Op grond van artikel 6:12, tweede lid, van de Awb kan een beroepschrift tegen het niet tijdig nemen van een besluit worden ingediend zodra het bestuursorgaan in gebreke is tijdig een besluit te nemen en twee weken zijn verstreken na de dag waarop de belanghebbende het bestuursorgaan schriftelijk heeft medegedeeld dat het in gebreke is.
2. De gemachtigde van eiser heeft bij brief van 8 februari 2019, door verweerder ontvangen op 14 februari 2019, namens eiser een aanvraag ingediend om bijzondere bijstand voor advocaatkosten. Deze aanvraag is door de gemachtigde van eiser op 16 april 2019 ingetrokken. Deze intrekking heeft verweerder schriftelijk bevestigd bij brief van dezelfde datum.
3. Op 9 mei 2019 heeft eiser verweerder in gebreke gesteld omdat hij nog geen besluit had ontvangen op de aanvraag om bijzondere bijstand. Bij besluit van 14 mei 2019, en daarmee binnen de in artikel 6:12, tweede lid, en artikel 4:17, derde lid, van de Awb gestelde termijn van twee weken, heeft verweerder de aanvraag om bijzondere bijstand afgewezen. Vervolgens heeft verweerder bij besluit van 21 mei 2019 het verzoek om een dwangsom afgewezen.
4. Omdat het besluit van 14 mei 2019 al voor het instellen van het beroep tegen het niet tijdig nemen van een besluit was genomen, bestond geen grond voor het instellen van dit beroep.
5. Het voorgaande leidt ertoe dat het beroep kennelijk niet-ontvankelijk is, zodat voortzetting van het onderzoek niet nodig is.
6. Voor een proceskostenveroordeling bestaat geen aanleiding.

Beslissing

De rechtbank verklaart het beroep kennelijk niet-ontvankelijk.
Deze uitspraak is gedaan door mr. E. Lunenberg, rechter, in aanwezigheid van mr. E. Huis-Grondman, griffier.
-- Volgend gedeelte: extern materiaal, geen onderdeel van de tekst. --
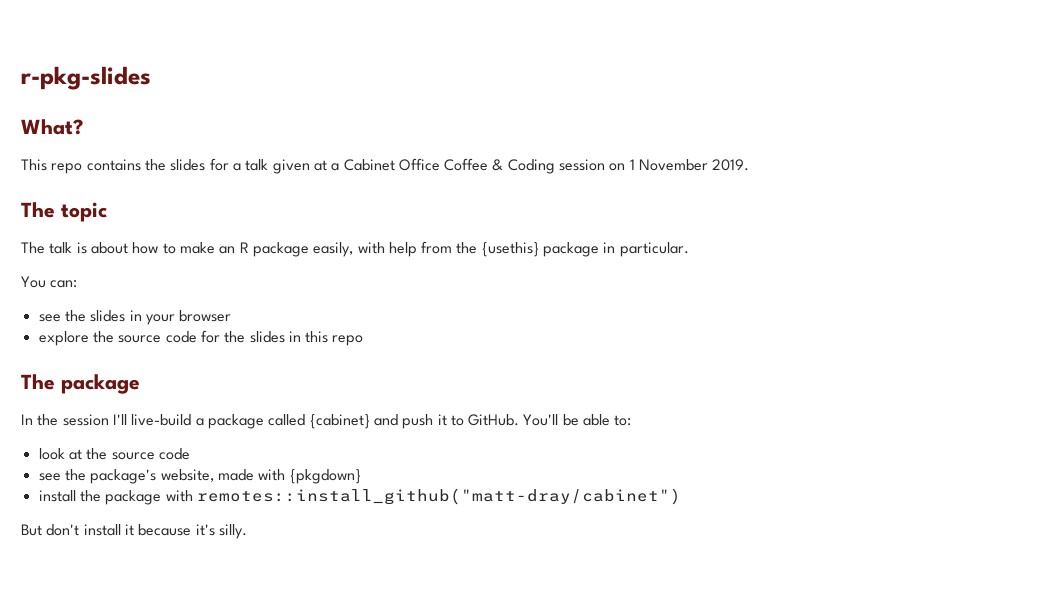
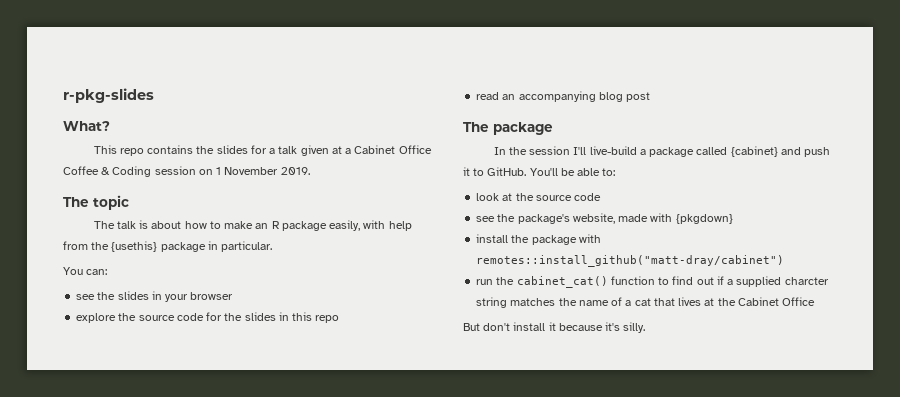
(364, 340) none -> [476,91,651,102] // read an accompanying blog post
(681, 496) none -> [476,276,829,288] [476,297,816,308] // run the cabinet_cat() function to find out if a supplied charcter string matches the name of a cat that lives at the Cabinet Office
De uitspraak is in het openbaar gedaan op 18 oktober 2019.
griffier rechter
Een afschrift van deze uitspraak is verzonden aan partijen op:

Rechtsmiddel

Tegen deze uitspraak kan binnen zes weken na de dag van verzending daarvan verzet worden gedaan bij de rechtbank. De indiener van het verzetschrift kan daarbij vragen in de gelegenheid te worden gesteld over het verzet te worden gehoord.